Of the 2343 abstracts identified, 2297 did not meet the inclusion criteria. The remaining 46 abstracts were reviewed in full text. An additional 31 studies were excluded during full-text review: 6 did not have a questionnaire available; 9 did not assess validity; 8 did not present a questionnaire; 3 were only available as abstracts; 3 were duplicates; 1 was not an adult population; and 1 was unavailable in full text. Ultimately, 15 studies, each reporting on a distinct validated resource utilization instrument, were included (Figure 1).
FIGURE 1

Flowchart of included and excluded studies.

Flowchart of included and excluded studies. The included studies were conducted in a variety of countries: 4 in the United States[7-10]; 3 in the Netherlands[11-13]; 2 in Germany[14,15]; and 1 each in the United Kingdom (UK),[16] Sweden,[17] Canada,[18] Italy,[19] Belgium,[20] and New Zealand[21] (Table 1). Broadly, 6 of the studies assessed resource utilization surveys for patients with a chronic condition (eg, epilepsy, irritable bowel disease, osteoarthritis)[8,9,11,14,18,21]; 5 targeted mental health service utilization[10,13,15,16,19]; 3 were intended to capture resource utilization from a general population[7,12,20]; and 1 was used to assess healthcare resource utilization in adults over 75 years of age.[17]
TABLE 1

Characteristics of Included Studies

Characteristics of Included Studies Some of the included studies validated all of the questions in the resource utilization questionnaire; however, most validated only a subset of the questions. Table 2 summarizes the resources assessed in each of the included questionnaires.

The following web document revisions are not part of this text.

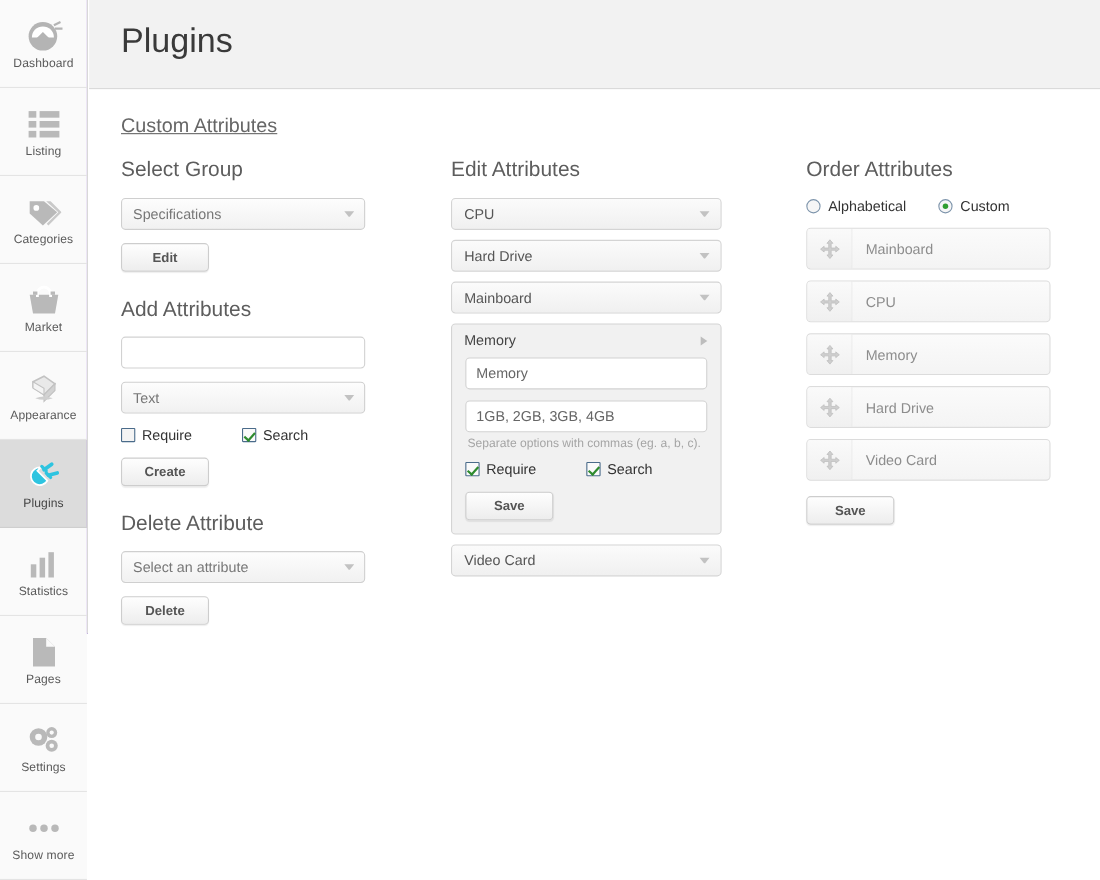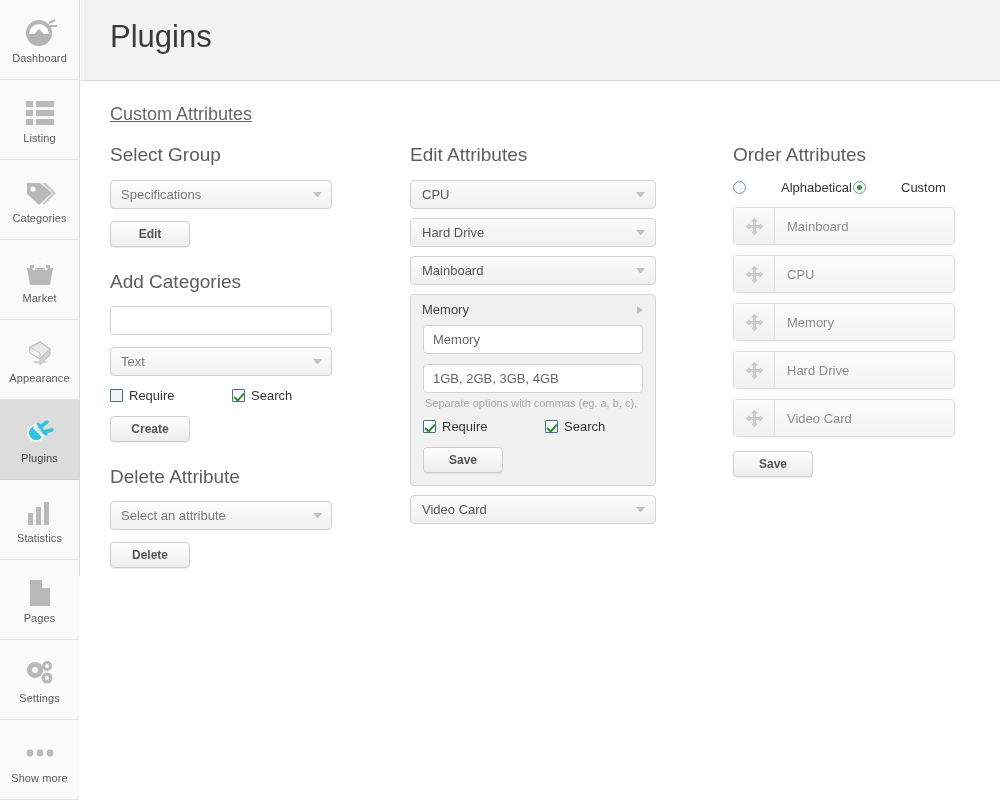"Alphabetical" .rad-label { margin-left: 28px -> none }
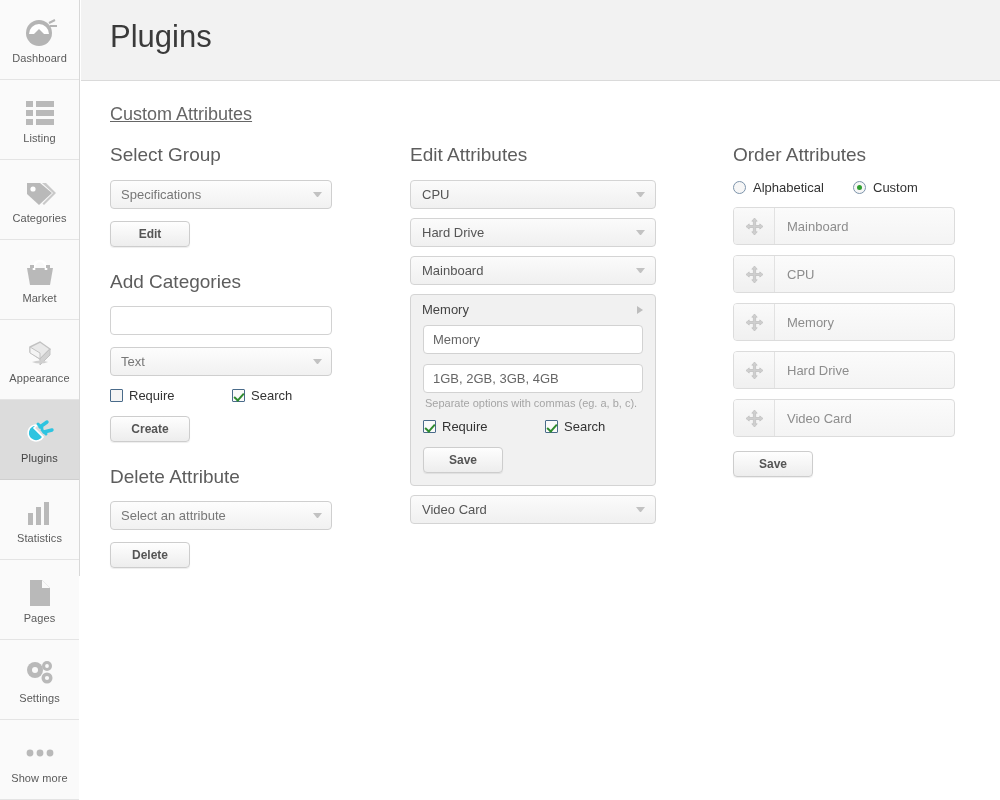"Add Categories" h2.sub-head { text: Categories -> Attributes }
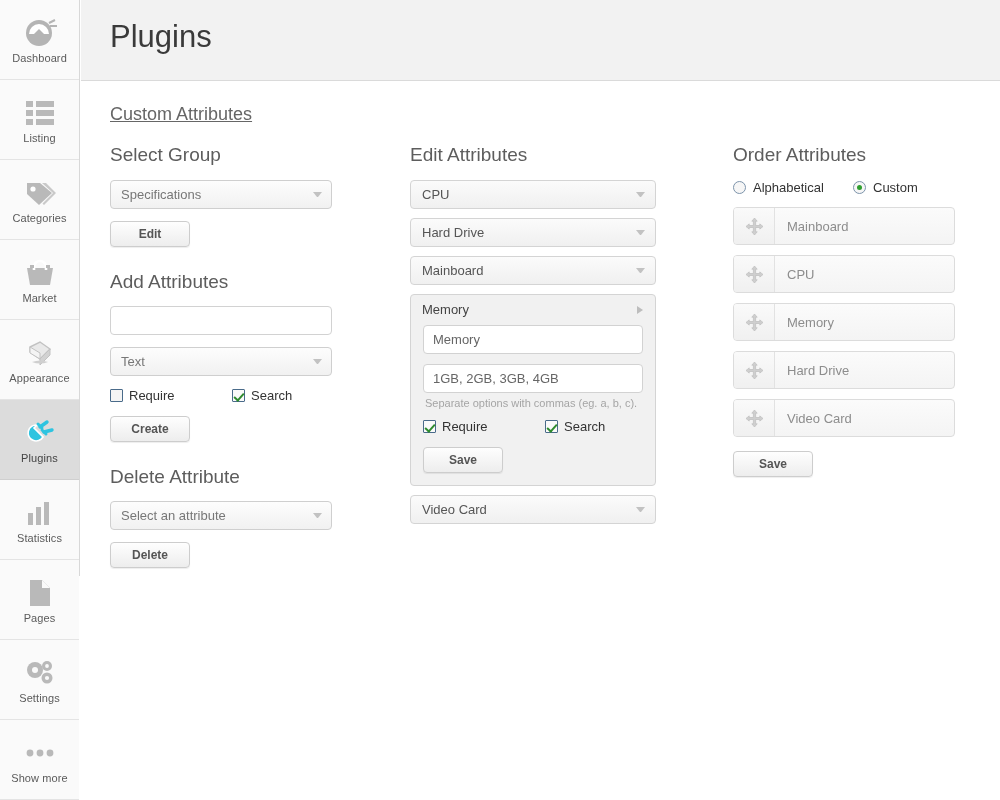"Require" .checkrow { gap: 12px -> none }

The results of these validation studies are summarized, by target population, below.
TABLE 2

Outcomes Assessed by Each Included Questionnaire

Outcomes Assessed by Each Included Questionnaire

General Populations

Three studies assessed the validity of self-reported resource use questionnaires for a general population, using administrative data as the reference standard.[7,12,20] The length of the questionnaires varied: 1 included 3 questions,[12] 1 included 38 questions,[7] and 1 study did not report this information.[20] All 3 assessed the utilization of different healthcare resources (Table 2). No single questionnaire included all types of health resources. Reijneveld[12] included inpatient stays; rehabilitation or physiotherapy services; and use of prescribed medication; the name of the questionnaire was not reported. Peersman et al[20] assessed utilization of general practitioner care and visits to specialists using the Belgian National Health Interview Survey, and Zuvekas and Olin[7] assessed inpatient stays and utilization of general practitioners using the Medical Expenditure Panel Survey. The validity varied by instrument and by type of health resource. Zuvekas and Olin found that participants accurately reported the frequency (kappa: 0.89) and duration of inpatient stays, but significantly under-reported the frequency of emergency department use (kappa: 0.76) and visits to a medical office (kappa: 0.55).[7] Reijneveld[12] found general overestimation of resource utilization (kappa: 0.77) and physiotherapy services (kappa: 0.71). Agreement was lowest for prescription medication (kappa: 0.58). Peersman et al found that physician visits were under-reported with a mean of 0.89 for self-reported contacts compared with 0.94 for registered contacts (kappa: 0.65).[20] Women or those who reported that they had a health limitation were most likely to over-report health service utilization.[20] Peersman et al[20] found that agreement was lower for specialist visits, with a kappa of 0.62.

Chronic Conditions

Six studies assessed the validity of self-reported resource utilization questionnaires for populations with chronic conditions, the nature of which varied widely. The questionnaires were of different lengths, ranging from 3 to 38 question items[8,9,11,14,18,21] (Table 1). Pinto et al[21] included questions on the most number of resources (emergency room stay; inpatient stay; general practitioner, specialist, nurse, and homecare visits; rehabilitation or physiotherapy services; prescribed, over-the-counter, and supplemental medication; and also complementary therapy, travel time, out-of-pocket expenses, and productivity). The remaining 5 questionnaires only included a subset of these resources (Table 2). The validation approach varied, although the majority of the instruments were validated against administrative data. Lairson et al[9] assessed concordance between self-reported resource use and administrative data for individuals with epilepsy, and reported an overall kappa of 0.75. Pinto et al[21] assessed the validity of the Osteoarthritis Cost and Consequences Questionnaire with administrative data, and found that broadly, database costs agreed with self-reported costs for all health resource use measured (overall cost pc = 0.606). A study by Longobardi et al[18] assessed concordance between a self-reported questionnaire and administrative data among individuals with inflammatory bowel disease, and noted over-reporting in inpatient nights by 25% to 35% and under-reporting in physician visits by 35% to 45%. Lastly, Schweikert et al[14] compared self-reported data from patients requiring cardiac rehabilitation after a coronary event to administrative data, and found overall agreement; the best agreement was found for inpatient days (0.90) and the worst agreement was for cost of medical intake (0.57).[14] The remaining 2 studies compared nonadministrative data sources to self-report. Ritter et al[8] compared self-reported data with provider records for patients in a chronic disease self-management program, and found over-reporting of hospitalizations and under-reporting of physician visits. Van den Brink et al[11] examined the concordance of a self-reported questionnaire with a daily dairy for individuals with rectal cancer, and found no significant difference between the diary and questionnaire.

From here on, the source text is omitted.